Souvent, nous envions aux choses leur paix.
Contrairement à nous, elles se contentent d'être, sans être tourmentées par
aucune conscience de soi. Les choses sont. Elles n'ont pas conscience
d'elles-mêmes, et donc elles ne se jugent pas, ne s'inquiètent pas, ne se
déchirent pas entre des possibles. Elles sont simples. Pas dédoublées entre ce qu'elles sont et ce qu'elle devraient, ou pourraient être.
Prenez donc l'une de ces choses. Un vase, par exemple.
Goûtez son silence. Son immobilité, et constatez l'impact sur vos muscles,
votre souffle, le ressenti de votre ventre. Puis, au lieu de simplement
regarder ce vase, glissez vous en lui, comme dans un gant. Éprouvez le vide
qu'il enveloppe.
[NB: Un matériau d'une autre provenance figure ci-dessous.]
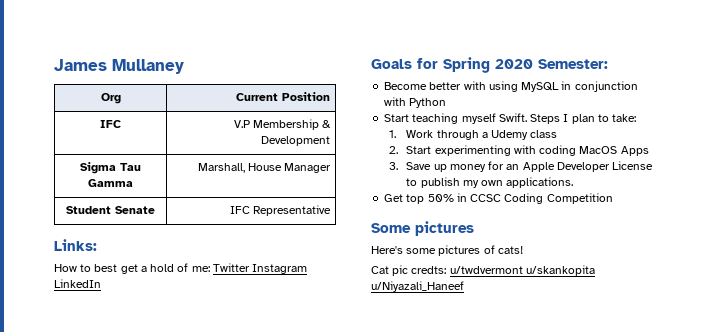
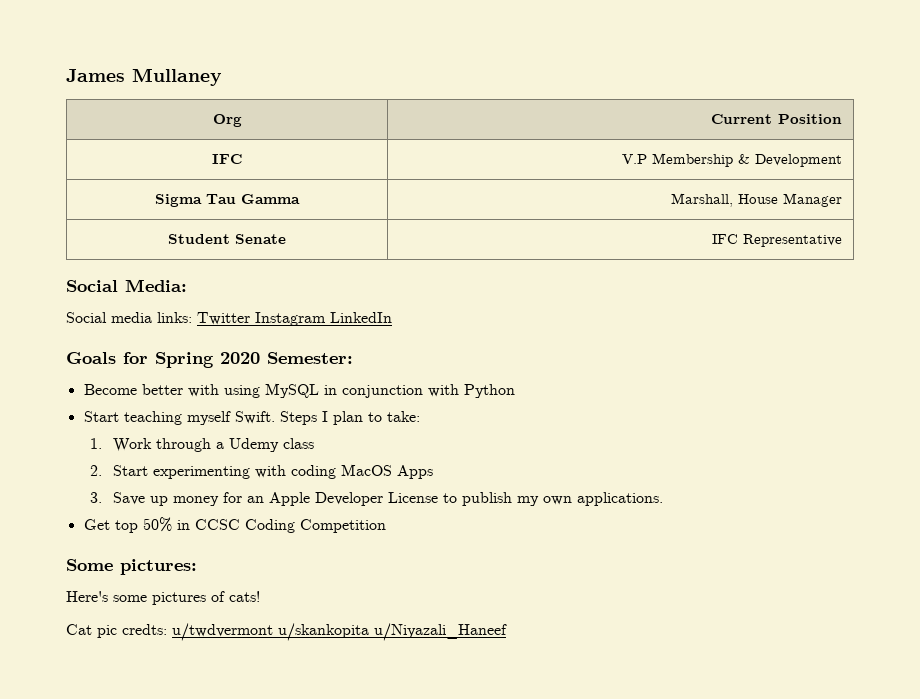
[54,239,97,251] [54,263,210,274] Links: // How to best get a hold of me: -> [66,279,187,292] [66,312,192,323] Social Media: // Social media links:
[415,221,474,236] pictures -> [120,559,197,575] pictures:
Et soudain, donnez toute votre attention à cet espace, comme
si les parois du vase avaient disparues. Rien que l'espace dans l'espace. Puis
faites de même pour la pièce dans laquelle vous vous trouvez. Savourez sa
tranquillité. Puis donnez-vous à l'espace que cette pièce enveloppe. Prenez le temps,
quoique l'intensité soit plus importante que la durée. Et soudain, sentez que
les murs disparaissent, comme une bulle de savon qui éclate. En cet instant,
tout notre être réalise que l'intérieur et l'extérieur ne font qu'un, qu'ils
n'ont jamais été séparés. Souvent, la respiration s'arrête, comme devant un
spectacle sacré. Et faites de même pour toutes les cloisons. Que l'espace, au
lieu d'être un vide inerte et oublié, devienne vivant. Faites l'expérience de
vivre sans murs, sans frontières. A l'infini, un seul espace.
Voilà comment les choses, même les plus anodines,
peuvent nos délivrer de notre agitation. L'objet nous emporte au-delà de
lui-même. Nous ne sommes plus face à lui, une chose face à une autre, mais nous
ne sommes plus qu'un seul ciel. Chaque objet porte ainsi en lui le pouvoir ne
nous ramener à l'infini, à cela qui n'est pas une chose mais qui fait être
toutes les choses. Cela est peut-être la vérité de l'art.